→ HOW TO COMPLETE THIS TASK
Having found the line that holds "parallel during installation.</div>", give that line and all lines after it again, word for word, through the end of the data below.

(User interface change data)

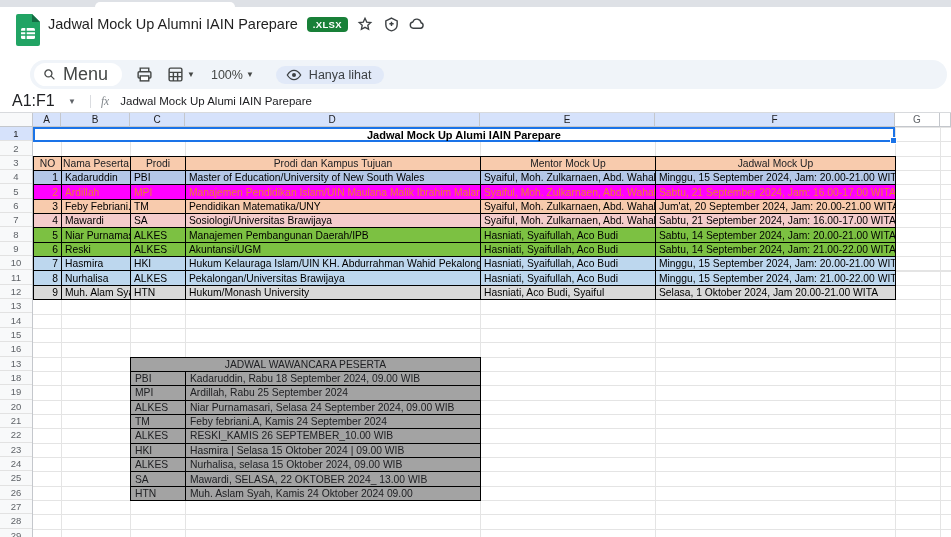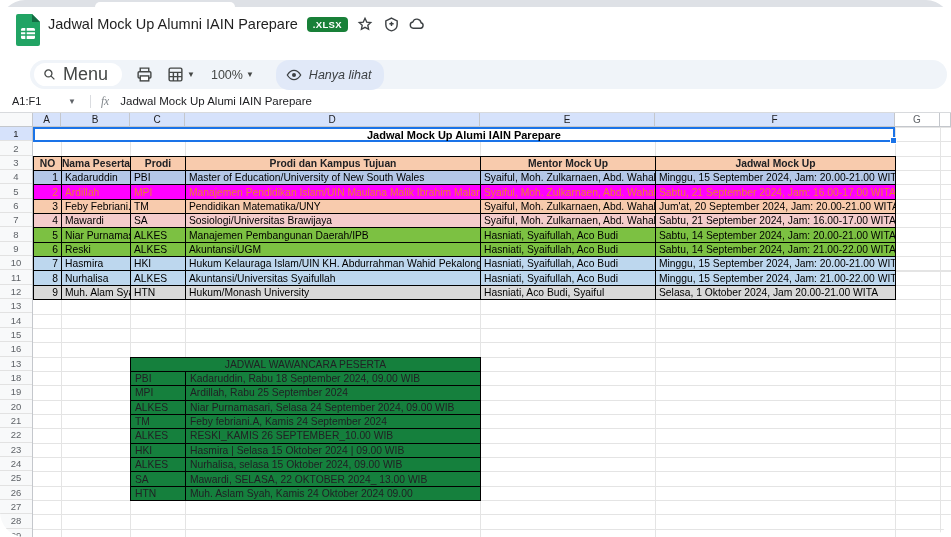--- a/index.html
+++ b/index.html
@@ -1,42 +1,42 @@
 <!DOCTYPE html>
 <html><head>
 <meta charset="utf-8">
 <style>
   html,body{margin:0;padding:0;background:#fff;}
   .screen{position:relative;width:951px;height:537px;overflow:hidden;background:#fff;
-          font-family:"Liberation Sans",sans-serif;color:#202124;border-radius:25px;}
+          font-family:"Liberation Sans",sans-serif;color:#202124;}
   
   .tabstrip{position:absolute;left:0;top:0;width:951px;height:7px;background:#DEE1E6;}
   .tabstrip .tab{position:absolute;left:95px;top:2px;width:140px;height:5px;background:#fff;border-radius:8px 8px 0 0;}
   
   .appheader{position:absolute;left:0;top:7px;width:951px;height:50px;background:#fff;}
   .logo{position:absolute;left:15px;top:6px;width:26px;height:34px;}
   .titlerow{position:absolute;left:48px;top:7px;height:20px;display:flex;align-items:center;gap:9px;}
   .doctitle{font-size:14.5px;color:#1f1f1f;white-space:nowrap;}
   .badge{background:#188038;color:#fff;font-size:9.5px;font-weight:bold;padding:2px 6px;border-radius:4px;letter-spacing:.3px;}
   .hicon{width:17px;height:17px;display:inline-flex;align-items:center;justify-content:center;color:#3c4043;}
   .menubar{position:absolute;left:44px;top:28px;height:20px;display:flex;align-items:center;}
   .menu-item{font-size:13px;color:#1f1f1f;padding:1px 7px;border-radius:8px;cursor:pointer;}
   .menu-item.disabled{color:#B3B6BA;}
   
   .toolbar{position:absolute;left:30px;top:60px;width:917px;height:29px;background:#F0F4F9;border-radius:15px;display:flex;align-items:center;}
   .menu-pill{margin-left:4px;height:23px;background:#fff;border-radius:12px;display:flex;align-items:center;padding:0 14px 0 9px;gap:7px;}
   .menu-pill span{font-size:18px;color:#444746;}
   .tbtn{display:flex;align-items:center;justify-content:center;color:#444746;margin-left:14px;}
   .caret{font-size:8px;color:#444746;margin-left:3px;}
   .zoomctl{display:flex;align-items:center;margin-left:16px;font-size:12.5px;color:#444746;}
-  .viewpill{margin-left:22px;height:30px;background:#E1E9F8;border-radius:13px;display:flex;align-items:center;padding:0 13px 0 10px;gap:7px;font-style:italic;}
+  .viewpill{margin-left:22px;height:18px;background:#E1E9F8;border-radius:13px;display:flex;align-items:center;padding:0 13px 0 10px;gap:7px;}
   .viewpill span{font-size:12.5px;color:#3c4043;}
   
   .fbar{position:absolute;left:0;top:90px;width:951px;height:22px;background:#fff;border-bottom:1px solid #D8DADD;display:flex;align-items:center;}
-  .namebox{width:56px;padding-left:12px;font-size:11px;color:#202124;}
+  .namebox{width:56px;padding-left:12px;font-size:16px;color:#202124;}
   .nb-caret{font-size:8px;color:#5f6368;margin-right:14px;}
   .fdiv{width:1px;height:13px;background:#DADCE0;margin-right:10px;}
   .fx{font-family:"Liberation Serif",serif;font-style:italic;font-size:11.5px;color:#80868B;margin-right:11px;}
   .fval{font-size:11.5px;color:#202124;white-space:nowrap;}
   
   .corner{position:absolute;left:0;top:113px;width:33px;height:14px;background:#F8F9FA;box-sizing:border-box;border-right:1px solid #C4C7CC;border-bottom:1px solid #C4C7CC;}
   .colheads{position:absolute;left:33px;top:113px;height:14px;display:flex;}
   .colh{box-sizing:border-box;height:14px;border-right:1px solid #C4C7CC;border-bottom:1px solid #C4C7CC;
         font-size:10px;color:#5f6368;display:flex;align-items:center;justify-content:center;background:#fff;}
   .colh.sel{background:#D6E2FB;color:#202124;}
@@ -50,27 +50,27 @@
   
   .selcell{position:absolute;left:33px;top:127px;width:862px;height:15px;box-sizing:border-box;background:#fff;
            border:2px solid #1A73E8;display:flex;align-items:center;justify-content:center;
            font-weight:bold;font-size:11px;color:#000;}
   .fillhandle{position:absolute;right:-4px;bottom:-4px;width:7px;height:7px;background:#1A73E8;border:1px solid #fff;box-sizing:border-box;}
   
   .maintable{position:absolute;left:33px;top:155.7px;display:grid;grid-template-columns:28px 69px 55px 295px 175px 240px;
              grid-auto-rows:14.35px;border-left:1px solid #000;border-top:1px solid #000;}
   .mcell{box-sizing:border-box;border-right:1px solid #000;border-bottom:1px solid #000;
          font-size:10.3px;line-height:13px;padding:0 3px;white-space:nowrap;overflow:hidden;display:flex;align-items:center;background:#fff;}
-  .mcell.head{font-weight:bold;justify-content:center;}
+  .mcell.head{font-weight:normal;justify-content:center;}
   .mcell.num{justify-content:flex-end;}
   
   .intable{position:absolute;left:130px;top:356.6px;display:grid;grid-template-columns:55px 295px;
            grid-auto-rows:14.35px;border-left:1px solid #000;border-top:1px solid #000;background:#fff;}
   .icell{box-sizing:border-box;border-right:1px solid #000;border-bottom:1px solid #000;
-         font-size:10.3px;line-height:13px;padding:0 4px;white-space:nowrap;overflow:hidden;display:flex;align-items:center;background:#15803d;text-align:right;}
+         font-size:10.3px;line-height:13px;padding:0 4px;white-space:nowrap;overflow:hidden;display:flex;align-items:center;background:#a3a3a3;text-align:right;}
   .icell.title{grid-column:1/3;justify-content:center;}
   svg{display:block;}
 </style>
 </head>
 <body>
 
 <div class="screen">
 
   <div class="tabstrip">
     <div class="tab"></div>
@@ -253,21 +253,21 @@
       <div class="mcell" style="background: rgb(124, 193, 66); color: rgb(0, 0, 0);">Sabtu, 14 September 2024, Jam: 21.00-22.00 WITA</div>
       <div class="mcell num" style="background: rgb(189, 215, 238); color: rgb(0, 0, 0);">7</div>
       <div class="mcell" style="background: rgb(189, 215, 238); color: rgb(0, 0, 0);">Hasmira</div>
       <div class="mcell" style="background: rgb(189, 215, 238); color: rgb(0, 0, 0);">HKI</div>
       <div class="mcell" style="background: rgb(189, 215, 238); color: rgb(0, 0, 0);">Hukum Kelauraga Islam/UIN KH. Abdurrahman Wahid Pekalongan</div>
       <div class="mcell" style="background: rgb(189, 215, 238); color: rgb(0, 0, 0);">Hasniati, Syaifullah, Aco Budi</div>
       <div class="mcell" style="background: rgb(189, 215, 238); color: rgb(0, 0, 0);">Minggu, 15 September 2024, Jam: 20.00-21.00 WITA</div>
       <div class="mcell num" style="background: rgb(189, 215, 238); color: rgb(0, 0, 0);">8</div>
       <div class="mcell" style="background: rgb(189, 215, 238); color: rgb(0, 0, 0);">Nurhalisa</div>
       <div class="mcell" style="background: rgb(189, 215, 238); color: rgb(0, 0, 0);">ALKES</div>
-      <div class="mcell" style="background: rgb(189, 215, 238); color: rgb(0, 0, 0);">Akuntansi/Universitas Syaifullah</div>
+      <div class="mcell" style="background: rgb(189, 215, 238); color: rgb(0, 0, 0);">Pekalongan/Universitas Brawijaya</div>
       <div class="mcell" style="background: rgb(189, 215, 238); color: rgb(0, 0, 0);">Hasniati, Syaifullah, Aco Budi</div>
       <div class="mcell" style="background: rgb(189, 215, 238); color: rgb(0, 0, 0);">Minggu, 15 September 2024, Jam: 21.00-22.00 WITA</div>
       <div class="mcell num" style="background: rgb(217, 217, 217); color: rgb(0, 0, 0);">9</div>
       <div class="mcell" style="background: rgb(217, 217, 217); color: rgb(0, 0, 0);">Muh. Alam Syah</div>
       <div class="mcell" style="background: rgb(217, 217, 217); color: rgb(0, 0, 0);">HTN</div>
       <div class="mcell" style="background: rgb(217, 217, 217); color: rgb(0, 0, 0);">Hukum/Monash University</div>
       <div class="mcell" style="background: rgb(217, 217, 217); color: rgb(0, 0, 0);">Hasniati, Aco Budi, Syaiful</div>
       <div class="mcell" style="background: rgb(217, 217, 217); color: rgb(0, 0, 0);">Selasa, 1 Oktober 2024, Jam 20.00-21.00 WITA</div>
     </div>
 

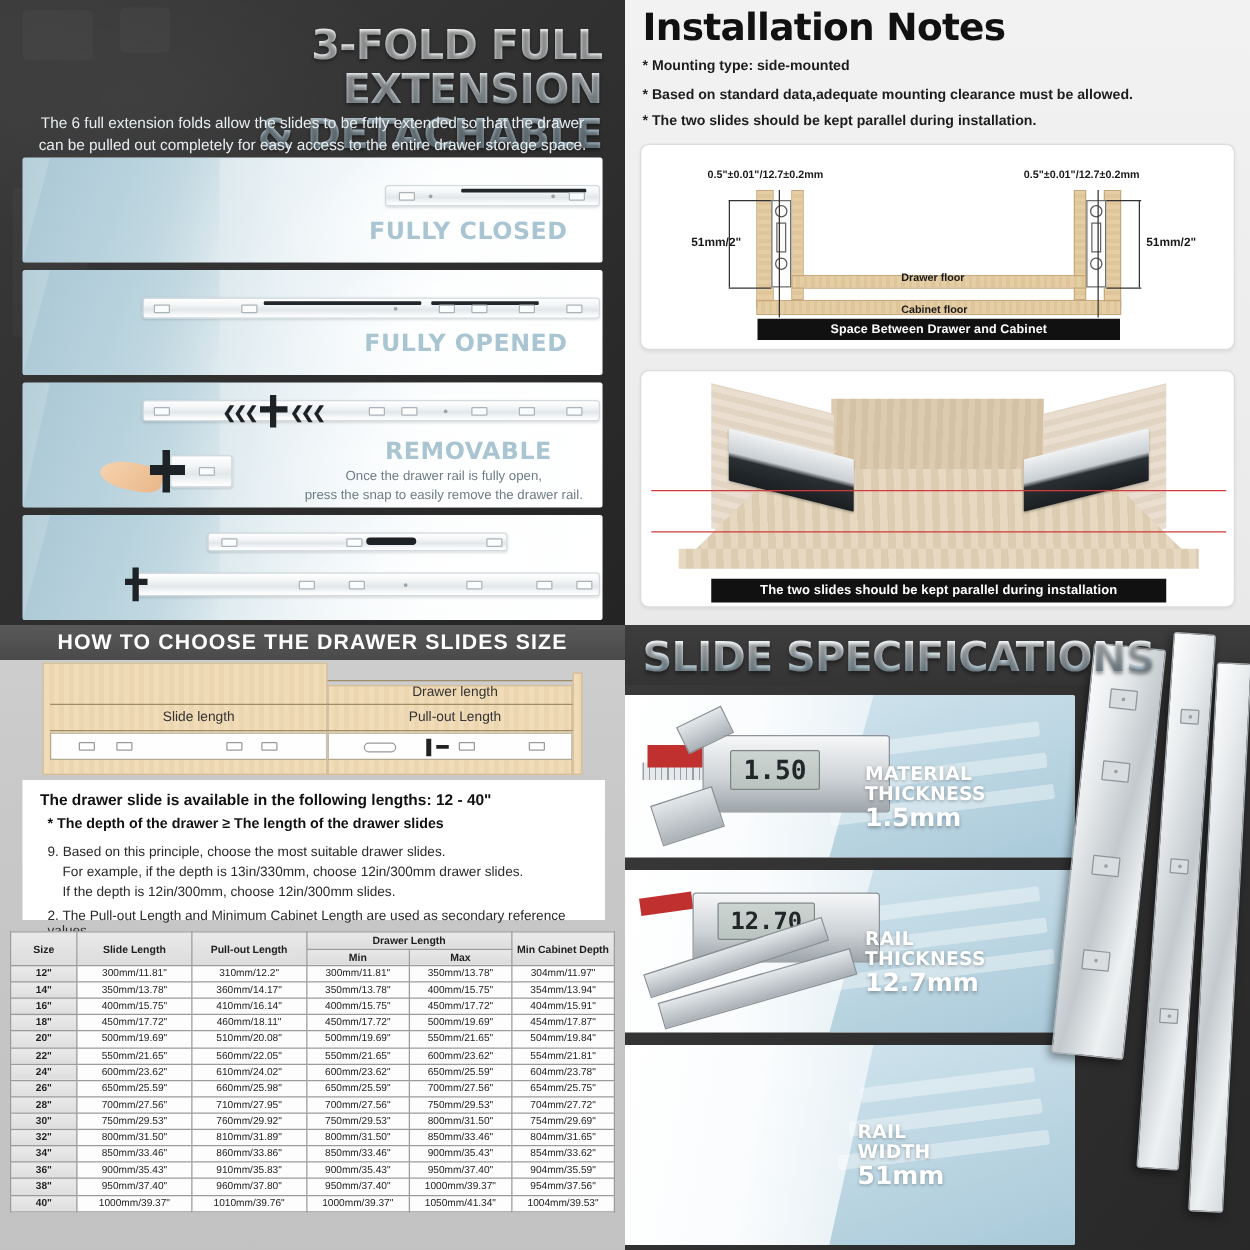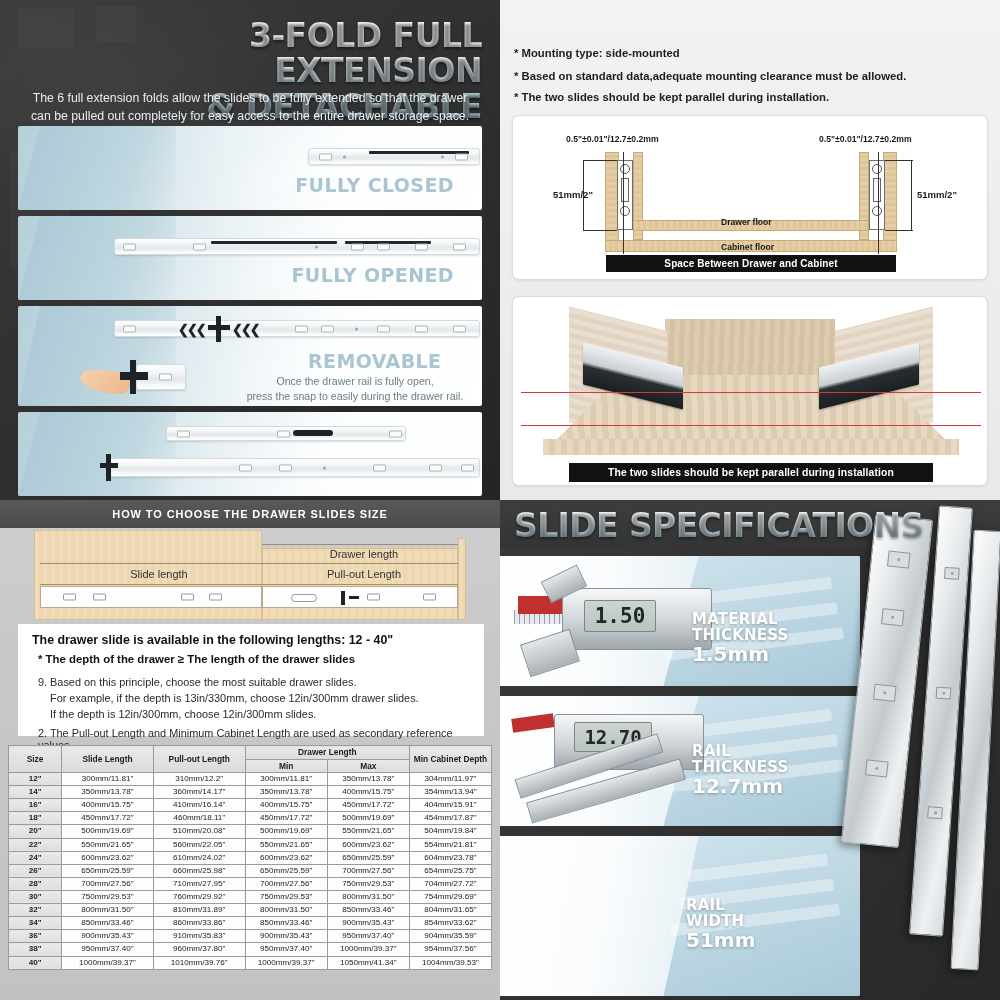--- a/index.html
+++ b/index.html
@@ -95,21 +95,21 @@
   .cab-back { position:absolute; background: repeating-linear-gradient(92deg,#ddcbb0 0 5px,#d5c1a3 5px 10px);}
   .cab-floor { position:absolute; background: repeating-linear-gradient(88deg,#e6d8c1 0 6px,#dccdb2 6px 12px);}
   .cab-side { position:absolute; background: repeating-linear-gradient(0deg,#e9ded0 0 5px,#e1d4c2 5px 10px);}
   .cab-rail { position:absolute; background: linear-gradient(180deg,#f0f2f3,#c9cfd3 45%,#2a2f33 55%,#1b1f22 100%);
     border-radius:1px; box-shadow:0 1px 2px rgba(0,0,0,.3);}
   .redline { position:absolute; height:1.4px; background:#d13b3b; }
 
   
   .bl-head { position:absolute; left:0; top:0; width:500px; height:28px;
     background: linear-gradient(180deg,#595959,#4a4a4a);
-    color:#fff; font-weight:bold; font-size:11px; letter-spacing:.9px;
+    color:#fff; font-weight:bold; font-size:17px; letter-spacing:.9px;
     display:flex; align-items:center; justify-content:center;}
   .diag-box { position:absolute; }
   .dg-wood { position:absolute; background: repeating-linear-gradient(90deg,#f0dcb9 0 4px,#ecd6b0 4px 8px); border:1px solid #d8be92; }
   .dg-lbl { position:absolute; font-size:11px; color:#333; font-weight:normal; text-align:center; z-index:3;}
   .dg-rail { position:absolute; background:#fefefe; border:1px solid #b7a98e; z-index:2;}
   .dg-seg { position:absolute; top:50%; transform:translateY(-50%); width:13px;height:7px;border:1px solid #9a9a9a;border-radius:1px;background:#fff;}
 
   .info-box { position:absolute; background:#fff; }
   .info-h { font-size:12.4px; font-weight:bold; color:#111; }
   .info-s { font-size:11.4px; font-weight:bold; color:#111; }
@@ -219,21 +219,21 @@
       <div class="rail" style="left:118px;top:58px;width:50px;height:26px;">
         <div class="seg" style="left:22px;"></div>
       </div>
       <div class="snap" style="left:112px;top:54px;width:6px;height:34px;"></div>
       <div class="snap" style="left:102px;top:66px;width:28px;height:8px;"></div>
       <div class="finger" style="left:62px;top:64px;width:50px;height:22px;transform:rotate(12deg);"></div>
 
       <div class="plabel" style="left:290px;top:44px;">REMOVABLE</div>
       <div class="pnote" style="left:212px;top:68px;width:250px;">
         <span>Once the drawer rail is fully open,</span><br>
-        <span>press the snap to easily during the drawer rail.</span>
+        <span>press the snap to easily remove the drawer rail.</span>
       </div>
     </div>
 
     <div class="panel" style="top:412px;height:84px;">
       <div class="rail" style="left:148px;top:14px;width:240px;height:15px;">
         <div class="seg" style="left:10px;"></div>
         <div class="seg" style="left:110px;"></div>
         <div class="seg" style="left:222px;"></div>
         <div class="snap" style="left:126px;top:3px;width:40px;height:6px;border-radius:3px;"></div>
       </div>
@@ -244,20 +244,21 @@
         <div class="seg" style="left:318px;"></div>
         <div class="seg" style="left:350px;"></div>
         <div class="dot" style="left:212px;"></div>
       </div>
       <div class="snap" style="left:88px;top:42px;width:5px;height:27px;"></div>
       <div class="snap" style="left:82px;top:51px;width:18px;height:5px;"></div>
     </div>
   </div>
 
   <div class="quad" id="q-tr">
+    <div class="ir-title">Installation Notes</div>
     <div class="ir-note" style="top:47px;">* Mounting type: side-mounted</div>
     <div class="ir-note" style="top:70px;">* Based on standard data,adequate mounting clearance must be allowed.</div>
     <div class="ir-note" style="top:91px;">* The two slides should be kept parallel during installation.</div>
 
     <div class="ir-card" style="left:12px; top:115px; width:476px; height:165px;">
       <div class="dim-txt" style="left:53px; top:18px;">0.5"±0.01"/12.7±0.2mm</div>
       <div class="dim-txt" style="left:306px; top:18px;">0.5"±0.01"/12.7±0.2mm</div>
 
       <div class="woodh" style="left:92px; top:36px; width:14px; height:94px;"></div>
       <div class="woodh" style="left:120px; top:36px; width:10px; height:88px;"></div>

→ THE COMPLETED TASK
     <div class="ir-note" style="top:91px;">* The two slides should be kept parallel during installation.</div>
 
     <div class="ir-card" style="left:12px; top:115px; width:476px; height:165px;">
       <div class="dim-txt" style="left:53px; top:18px;">0.5"±0.01"/12.7±0.2mm</div>
       <div class="dim-txt" style="left:306px; top:18px;">0.5"±0.01"/12.7±0.2mm</div>
 
       <div class="woodh" style="left:92px; top:36px; width:14px; height:94px;"></div>
       <div class="woodh" style="left:120px; top:36px; width:10px; height:88px;"></div>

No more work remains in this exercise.